As the world emerges from the Covid-19 pandemic, scientists are already developing vaccines to protect against the next one – even though they don’t yet know what will cause it.

They are targeting an unknown, highly infectious virus they’ve coined “Disease X”, AstraZeneca vaccine co-developer Dame Sarah Gilbert and her colleagues at the University of Oxford hoping that if an unexpected virus emerges, these vaccines will be able to be rapidly tweaked to respond to the threat.

The jabs they’re working on are for a long list of illnesses that have sparked outbreaks, including Middle East respiratory syndrome – caused by a deadly virus transmitted from camels to humans that is suspected to have killed up to 35% of infected patients – and Nipah virus, a lethal bat-borne pathogen that causes fever, vomiting and respiratory infections, and which recently killed two people in India.

“We’re making sure we’ve looked at all of the different families of viruses that are likely to cause outbreaks,” Gilbert told a panel at Melbourne’s Doherty Institute for Infection and Immunity last week, “and working on at least one example from each of those families.”

The English vaccinologist said her team had used the concept of Disease X – a placeholder term first adopted by the WHO in 2018 – when developing their Covid-19 vaccine.

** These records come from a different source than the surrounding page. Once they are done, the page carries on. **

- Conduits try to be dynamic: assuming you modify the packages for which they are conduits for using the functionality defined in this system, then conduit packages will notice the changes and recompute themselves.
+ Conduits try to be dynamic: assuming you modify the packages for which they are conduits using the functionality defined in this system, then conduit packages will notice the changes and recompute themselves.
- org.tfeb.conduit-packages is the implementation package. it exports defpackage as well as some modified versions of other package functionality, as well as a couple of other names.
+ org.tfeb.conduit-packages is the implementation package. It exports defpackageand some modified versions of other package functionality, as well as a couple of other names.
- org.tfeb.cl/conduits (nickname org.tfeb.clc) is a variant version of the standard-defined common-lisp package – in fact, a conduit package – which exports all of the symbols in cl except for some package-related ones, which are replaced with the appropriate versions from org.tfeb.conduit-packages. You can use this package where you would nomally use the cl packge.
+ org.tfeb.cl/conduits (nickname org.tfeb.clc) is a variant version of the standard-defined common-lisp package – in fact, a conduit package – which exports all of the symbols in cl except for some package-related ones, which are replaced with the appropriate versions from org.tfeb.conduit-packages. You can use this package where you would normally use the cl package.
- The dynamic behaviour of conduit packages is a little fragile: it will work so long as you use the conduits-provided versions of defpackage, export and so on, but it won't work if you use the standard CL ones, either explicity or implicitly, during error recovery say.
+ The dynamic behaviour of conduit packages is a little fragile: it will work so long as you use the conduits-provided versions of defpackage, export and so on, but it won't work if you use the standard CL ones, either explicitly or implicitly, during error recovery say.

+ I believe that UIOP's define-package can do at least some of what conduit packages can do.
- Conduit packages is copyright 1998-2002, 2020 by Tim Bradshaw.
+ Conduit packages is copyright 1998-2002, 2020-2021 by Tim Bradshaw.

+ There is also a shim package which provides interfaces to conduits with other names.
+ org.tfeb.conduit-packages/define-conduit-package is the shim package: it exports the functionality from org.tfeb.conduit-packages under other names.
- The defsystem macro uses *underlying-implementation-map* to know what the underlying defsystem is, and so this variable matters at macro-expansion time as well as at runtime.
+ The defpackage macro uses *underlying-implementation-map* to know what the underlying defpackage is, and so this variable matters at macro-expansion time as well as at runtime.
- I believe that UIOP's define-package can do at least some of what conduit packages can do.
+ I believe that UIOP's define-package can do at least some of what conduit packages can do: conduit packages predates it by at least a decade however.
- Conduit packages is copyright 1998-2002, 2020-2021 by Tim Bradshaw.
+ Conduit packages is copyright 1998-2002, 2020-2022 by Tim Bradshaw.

The Sydney Morning Herald reports that it was based on years of research, trials and what are known as platform technologies.

These platforms can be easily adapted to create different vaccines, speeding up the time it takes to respond to an emerging infectious disease.

“We already had a head start in thinking about what you do with Disease X,” she added.

Professor Paul Young, a University of Queensland virologist who co-led a consortium that developed a Covid-19 vaccine candidate in 2020, said it was difficult to predict what the next pandemic might look like, but it was probable that respiratory pathogens would be behind it.

“They are the ones that tend to spread out in a pandemic environment more than others,” he said. “So we are focused on those.”

Professor Terry Nolan, head of the vaccine and immunisation research group at the Doherty Institute, said he was most worried about the jump of illnesses from animal to humans.

“That can’t be predicted with any certainty at all,” he said, adding that an influenza pandemic was the most likely future threat.

The AstraZeneca vaccine has been linked to a rare but deadly blood clot disease that some scientists believe is caused by a rare gene and exposure to a mystery pathogen.

“We haven’t fully got to the bottom of that yet,” Gilbert said. “It’s very difficult to investigate things that are incredibly rare.”

Nolan said communicating the benefits of vaccination to the public became difficult after the AstraZeneca vaccine blood clot syndrome emerged.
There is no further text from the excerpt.